Sie geben Auskunft über längst vergangene Wallfahrtsorte und sind mitunter die einzigen materiellen Zeugnisse deren Geschichte, tragen somit zur Erforschung der Landesgeschichte bei und testieren dem mittelalterlichen Menschen, auch aus den unteren Schichten, eine bemerkenswerte Mobilität.


26. Juni 2025 Greifswald (Pommersches Landesmuseum)

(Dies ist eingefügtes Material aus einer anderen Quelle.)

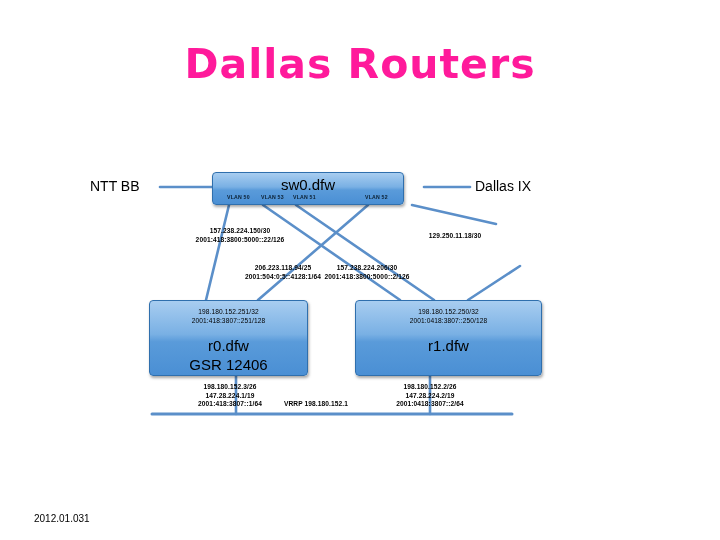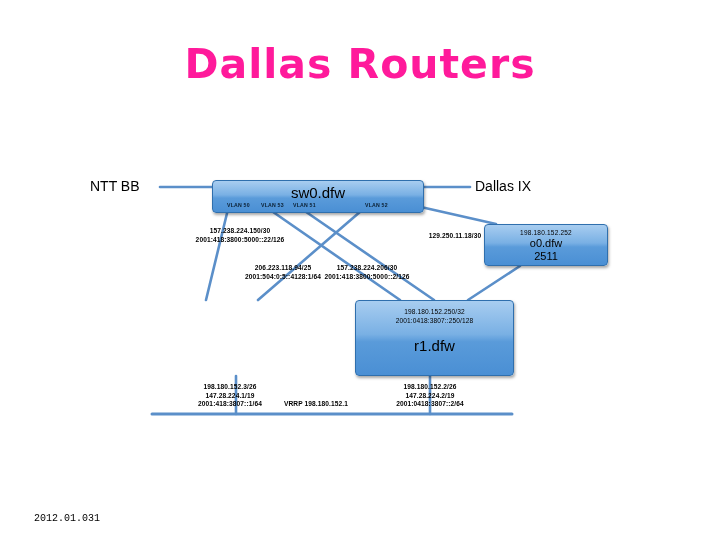--- a/index.html
+++ b/index.html
@@ -56,8 +56,8 @@
   }
   #sw0 {
     left: 212px;
-    top: 180px;
-    width: 212px;
+    top: 172px;
+    width: 192px;
     height: 33px;
   }
   #sw0 .nodename {

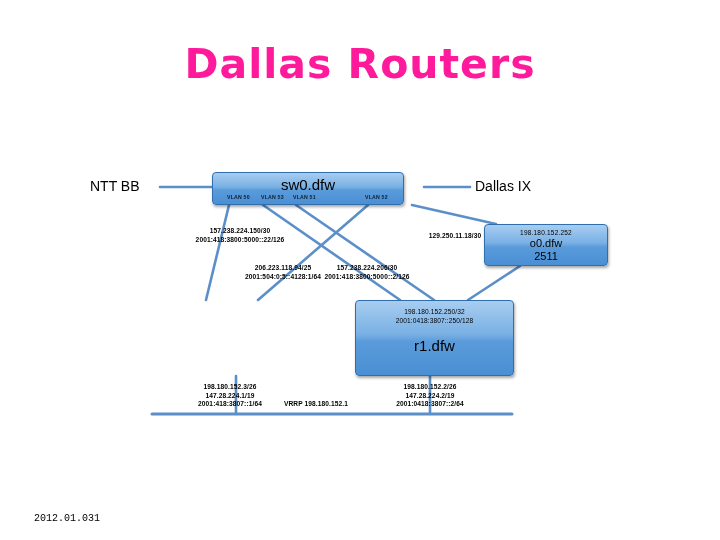--- a/index.html
+++ b/index.html
@@ -227,11 +227,6 @@
     </div>
   </div>
 
-  <div class="node" id="o0">
-    <div class="ipline">198.180.152.252</div>
-    <div class="nodename">o0.dfw</div>
-    <div class="model">2511</div>
-  </div>
 
 
   <div class="node router" id="r1">

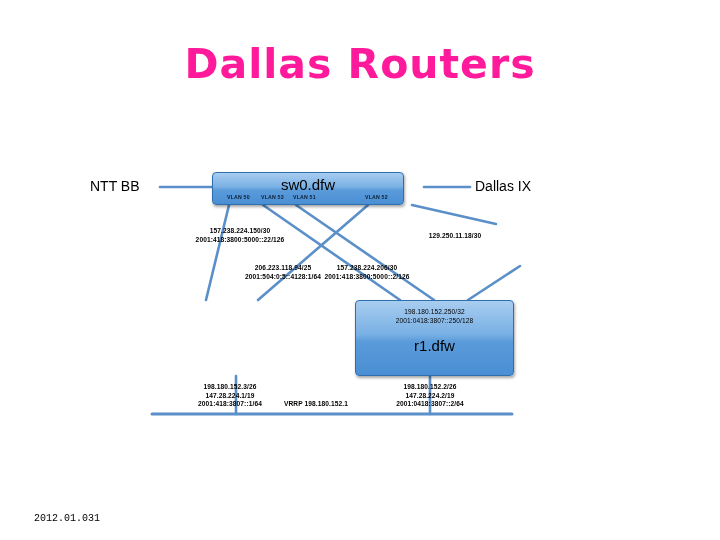--- a/index.html
+++ b/index.html
@@ -228,6 +228,12 @@
   </div>
 
 
+  <div class="node router" id="r0">
+    <div class="ipline first">198.180.152.251/32</div>
+    <div class="ipline">2001:418:3807::251/128</div>
+    <div class="nodename">r0.dfw</div>
+    <div class="model">GSR 12406</div>
+  </div>
 
   <div class="node router" id="r1">
     <div class="ipline first">198.180.152.250/32</div>

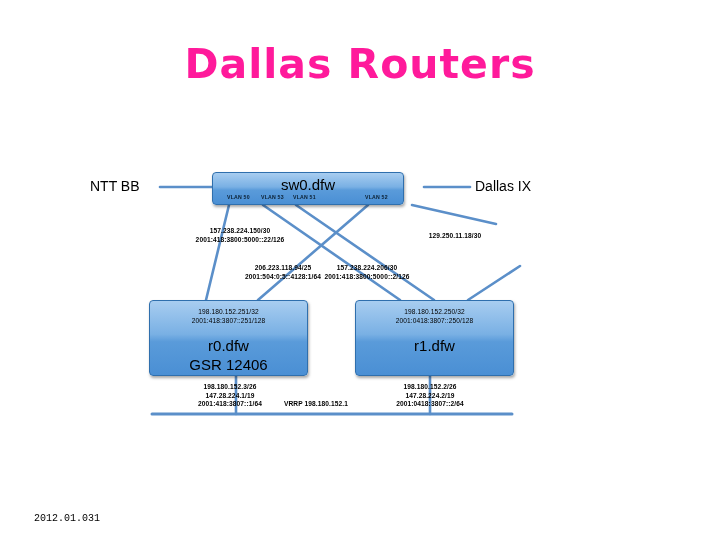--- a/index.html
+++ b/index.html
@@ -115,7 +115,7 @@
   #r1 {
     left: 355px;
     top: 300px;
-    width: 159px;
+    width: 187px;
     height: 76px;
   }
   .router .ipline {

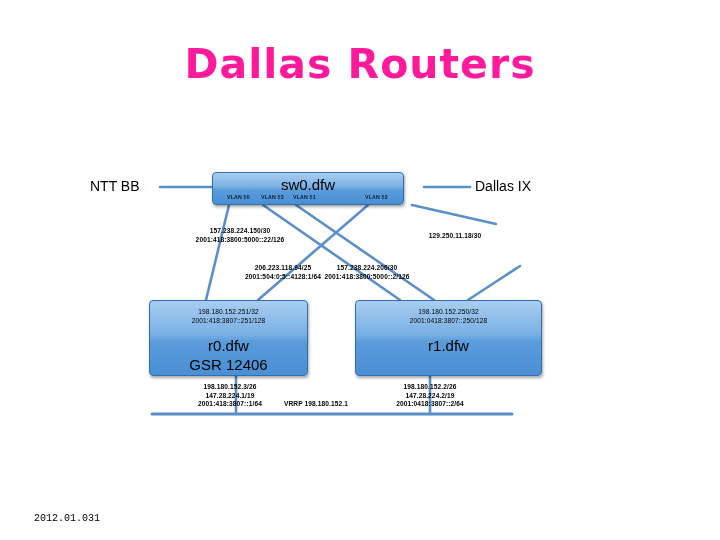--- a/index.html
+++ b/index.html
@@ -177,7 +177,6 @@
     font-size: 10px;
     color: #000000;
     white-space: nowrap;
-    font-family: Liberation Mono, monospace;
   }
 </style>
 </head>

Dr. Angela Huang/Dr. Bart Holterman: Wie mobil ist das Mittelalter? Zwischenstädtische Bewegungen in der Hansezeit

Abstract

Abstract

Das Mittelalter hat in der öffentlichen Wahrnehmung oft den Ruf, ein immobiles Zeitalter zu sein: Das Reisen war gefährlich und beschwerlich und die meisten Menschen verbrachten ihr ganzes Leben in der Nähe ihres Geburtsorts. In den letzten Jahren wird aber vermehrt die Mobilität der Vormoderne in den Blick genommen, und werden Personengruppen wie reisende Fürsten, Kaufleute, Pilger, Boten und Söldner erforscht. Dieser Vortrag richtet sich auf die Mobilität von „normalen“ Einwohner:innen der Städte im Hanseraum um 1500. Mithilfe von städtischen Briefbüchern und eine digitale Kartierung des historischen Wegenetzes wird versucht, die zeitliche und räumliche Ausdehnung ihrer Lebenswelten zu rekonstruieren.


03. Juli 2025 Rostock (Kulturhistorisches Museum)

Rudolf Conrades: Von Paris nach Schwerin: Wie die Hochgotik in den Norden kam

Abstract

Abstract

Unter dieser Überschrift soll ein mittelalterlicher Kulturtransfer vorgestellt werden – ein Fall komplexer, aber völlig friedlicher Mobilität. Konkret geht es um Transferaktionen aus der zweiten Hälfte des 13. Jahrhunderts, um deren Akteure und mit ihren Intentionen, um ein Reliquiengeschenk und – damit im Zusammenhang – um einige bedeutungstragende Architekturformen, die aus Paris direkt nach Schwerin transferiert wurden. Dort wurden sie in einem Domneubau verwendet, wobei sie den eigenen Bedürfnissen und Gegebenheiten (Backstein als Baustoff) adaptiert wurden. Diese nun Schweriner Bauformen wurden zum Muster für Großbauten, die heute das Bild der Backsteingotik wesentlich prägen wie die Dome von Schwerin und Lübeck, die Doberaner Klosterkirche und wie einige dominante Stadtpfarrkirchen in Lübeck, Rostock, Stralsund, Wismar, Riga und Malmö.

 

Schweriner Archivfunde und die Einbeziehung westeuropäischer Quellenbestände bildeten die Grundlage für das Buch „Der Schweriner Dom und König Ludwig IX. von Frankreich. Zum Transfer der Hochgotik in den Ostseeraum“. Daraus sollen einige auch geographisch weitgespannte politische, frömmigkeitsgeschichtliche und architektonische Vernetzungen zur Sprache kommen, welche die Voraussetzungen für den besagten Transfer Paris-Schwerin bildeten.